Existe hoy una crisis de provisión de vivienda en Chile. Es una crisis distinta a la de los años 80, cuando se calculaba un déficit de un millón de viviendas básicas, de tal modo que las políticas de Estado estuvieron por largo tiempo dedicadas a resolver un problema de cantidad más que de calidad. Ese inmenso déficit logró ser reducido hasta llegar a un décimo en la década pasada, al mismo tiempo que se mejoró el transporte público y se materializaron iniciativas para mejorar las condiciones de habitabilidad de los pobrísimos barrios que se habían generado a partir de la misma política de Estado de soluciones cuantitativas. Pero en años recientes, el déficit de vivienda se ha visto nuevamente incrementado por un inédito tipo de pobreza encubierta, que es la del hacinamiento invisible de jóvenes familias allegadas en las casas que sus padres y abuelos recibieron en su momento como solución de vivienda.
Aquí tenemos un desafío formidable: hemos aprendido como país el costo de segregar deliberadamente a grupos socioeconómicos distintos dentro de la ciudad, tal como hizo el Estado de Chile a partir de fines de los años 70 con sus campañas de “erradicación”, que en efecto desmembraron a comunidades consolidadas y las dispersaron por una periferia oculta a los escrúpulos de la élite, dando origen a un enorme cinturón de pobreza, abandono y resentimiento social que hoy se manifiesta y reivindica. Esta vez, los allegados deberán tener la oportunidad de encontrar una vivienda digna dentro de los mismos barrios y comunas donde crecieron junto a sus familias, manteniendo y fortaleciendo sus redes comunitarias.

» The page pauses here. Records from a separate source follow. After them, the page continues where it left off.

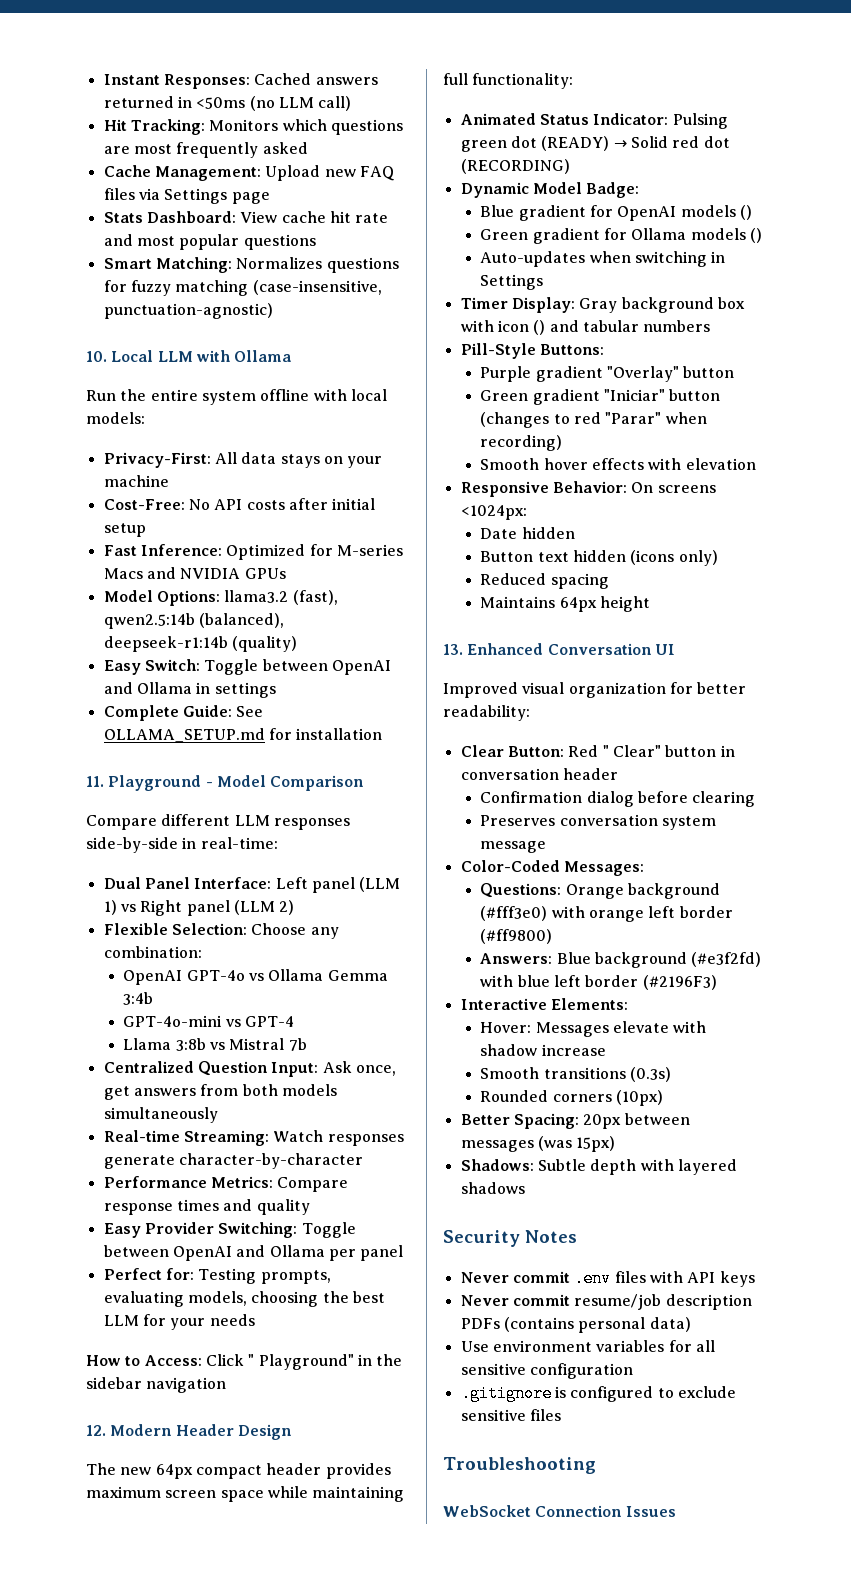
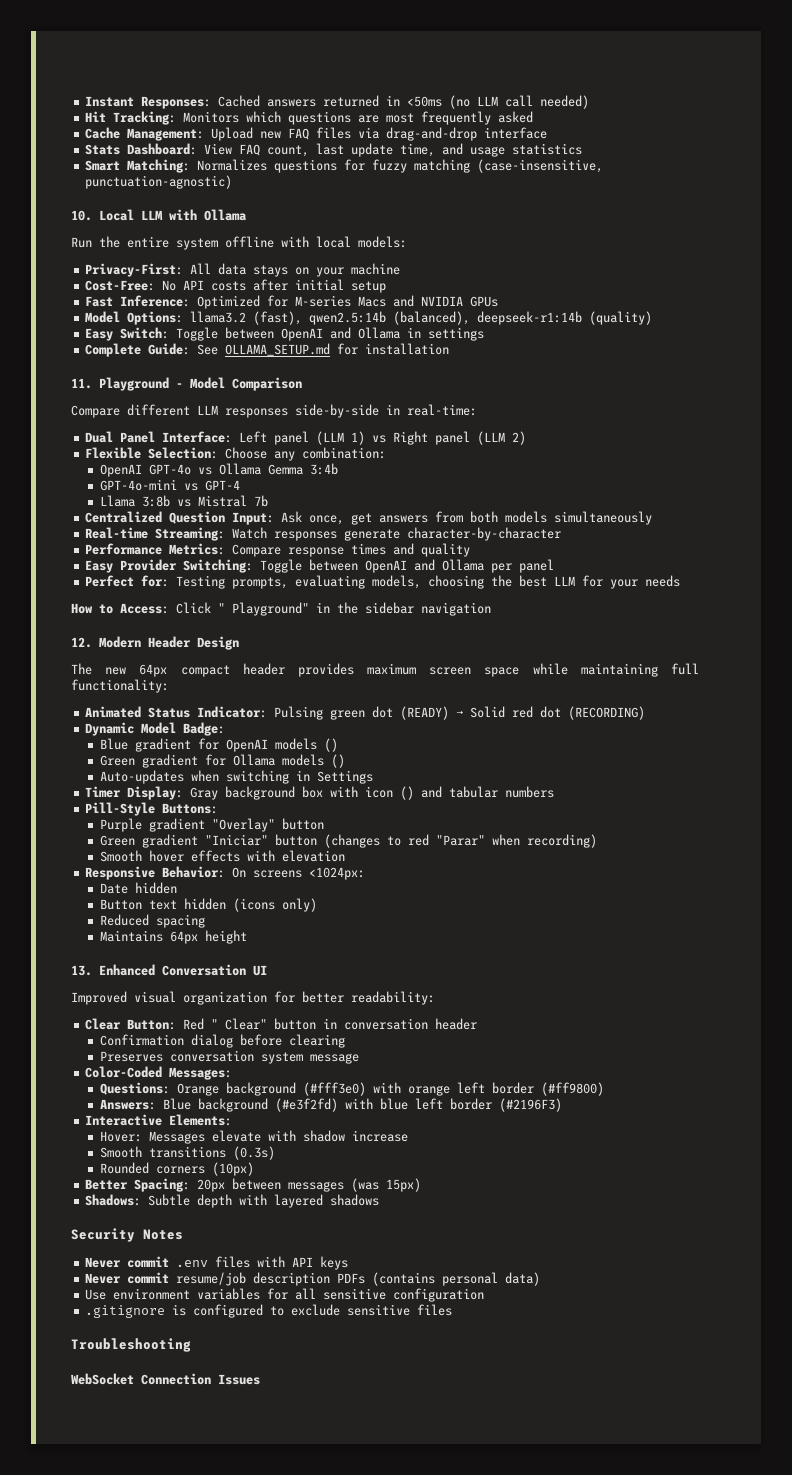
- Instant Responses: Cached answers returned in <50ms (no LLM call)
+ Instant Responses: Cached answers returned in <50ms (no LLM call needed)
- Cache Management: Upload new FAQ files via Settings page
+ Cache Management: Upload new FAQ files via drag-and-drop interface
- Stats Dashboard: View cache hit rate and most popular questions
+ Stats Dashboard: View FAQ count, last update time, and usage statistics

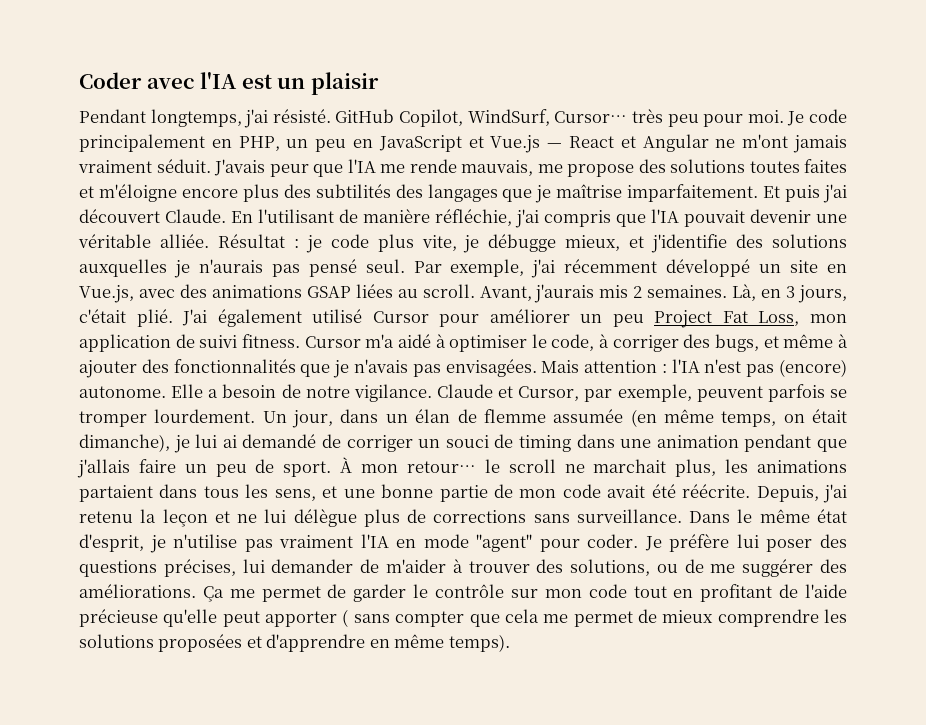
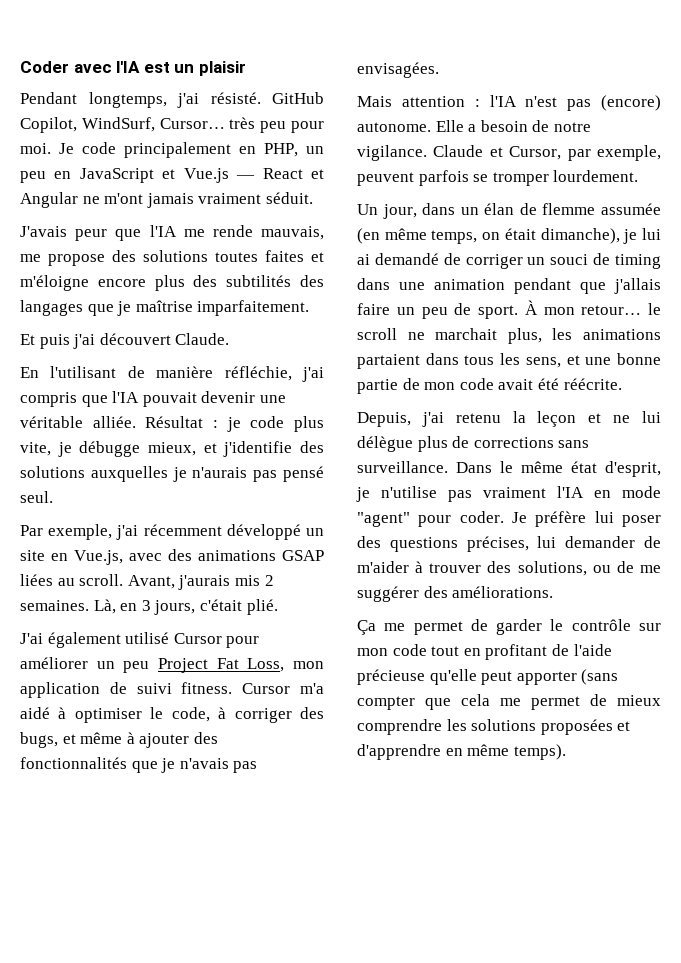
- Je code principalement en PHP, un peu en JavaScript et Vue.js — React et Angular ne m'ont jamais vraiment séduit. J'avais peur que l'IA me rende mauvais, me propose des solutions toutes faites et m'éloigne encore plus des subtilités des langages que je maîtrise imparfaitement. Et puis j'ai découvert Claude. En l'utilisant de manière réfléchie, j'ai compris que l'IA pouvait devenir une véritable alliée.
+ Je code principalement en PHP, un peu en JavaScript et Vue.js — React et Angular ne m'ont jamais vraiment séduit.
+ J'avais peur que l'IA me rende mauvais, me propose des solutions toutes faites et m'éloigne encore plus des subtilités des langages que je maîtrise imparfaitement.
+ Et puis j'ai découvert Claude.
+ En l'utilisant de manière réfléchie, j'ai compris que l'IA pouvait devenir une véritable alliée.
- Résultat : je code plus vite, je débugge mieux, et j'identifie des solutions auxquelles je n'aurais pas pensé seul. Par exemple, j'ai récemment développé un site en Vue.js, avec des animations GSAP liées au scroll.
+ Résultat : je code plus vite, je débugge mieux, et j'identifie des solutions auxquelles je n'aurais pas pensé seul.
+ Par exemple, j'ai récemment développé un site en Vue.js, avec des animations GSAP liées au scroll.
- Là, en 3 jours, c'était plié. J'ai également utilisé Cursor pour améliorer un peu Project Fat Loss, mon application de suivi fitness.
+ Là, en 3 jours, c'était plié.
+ J'ai également utilisé Cursor pour améliorer un peu Project Fat Loss, mon application de suivi fitness.
- Cursor m'a aidé à optimiser le code, à corriger des bugs, et même à ajouter des fonctionnalités que je n'avais pas envisagées. Mais attention : l'IA n'est pas (encore) autonome.
+ Cursor m'a aidé à optimiser le code, à corriger des bugs, et même à ajouter des fonctionnalités que je n'avais pas envisagées.
+ Mais attention : l'IA n'est pas (encore) autonome.
- Claude et Cursor, par exemple, peuvent parfois se tromper lourdement. Un jour, dans un élan de flemme assumée (en même temps, on était dimanche), je lui ai demandé de corriger un souci de timing dans une animation pendant que j'allais faire un peu de sport.
+ Claude et Cursor, par exemple, peuvent parfois se tromper lourdement.
+ Un jour, dans un élan de flemme assumée (en même temps, on était dimanche), je lui ai demandé de corriger un souci de timing dans une animation pendant que j'allais faire un peu de sport.
- À mon retour… le scroll ne marchait plus, les animations partaient dans tous les sens, et une bonne partie de mon code avait été réécrite. Depuis, j'ai retenu la leçon et ne lui délègue plus de corrections sans surveillance.
+ À mon retour… le scroll ne marchait plus, les animations partaient dans tous les sens, et une bonne partie de mon code avait été réécrite.
+ Depuis, j'ai retenu la leçon et ne lui délègue plus de corrections sans surveillance.
- Je préfère lui poser des questions précises, lui demander de m'aider à trouver des solutions, ou de me suggérer des améliorations. Ça me permet de garder le contrôle sur mon code tout en profitant de l'aide précieuse qu'elle peut apporter ( sans compter que cela me permet de mieux comprendre les solutions proposées et d'apprendre en même temps).
+ Je préfère lui poser des questions précises, lui demander de m'aider à trouver des solutions, ou de me suggérer des améliorations.
+ Ça me permet de garder le contrôle sur mon code tout en profitant de l'aide précieuse qu'elle peut apporter (sans compter que cela me permet de mieux comprendre les solutions proposées et d'apprendre en même temps).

Del mismo modo, la clase media chilena podría, si nos lo proponemos, contar con los apoyos suficientes como para acceder a una vivienda bien localizada y accesible financieramente. Chile ya lo hizo antes, durante décadas. Fueron esfuerzos ejemplares para construir conjuntos de vivienda colectiva económica y densa (a menudo en emprendimientos público-privados) en localizaciones céntricas, controlando así la especulación sobre el valor del suelo, que es hoy el principal factor de la crisis de vivienda, y compitiendo por una arquitectura y diseño urbano más innovadores. La participación de un Estado solidario es el requisito ineludible de cualquier plan de densificación urbana con el propósito de la integración social, tal como se vuelve a discutir hoy después de 40 años. Y es que, evidentemente, para lograr los objetivos de una planificación para el desarrollo humano y comunitario, las reglas del mercado –apenas reguladas y controladas, además– jamás podrán satisfacer por sí solas los propósitos del bien común; sino al contrario. Es cosa de ver el estado de la convivencia en nuestras ciudades hoy.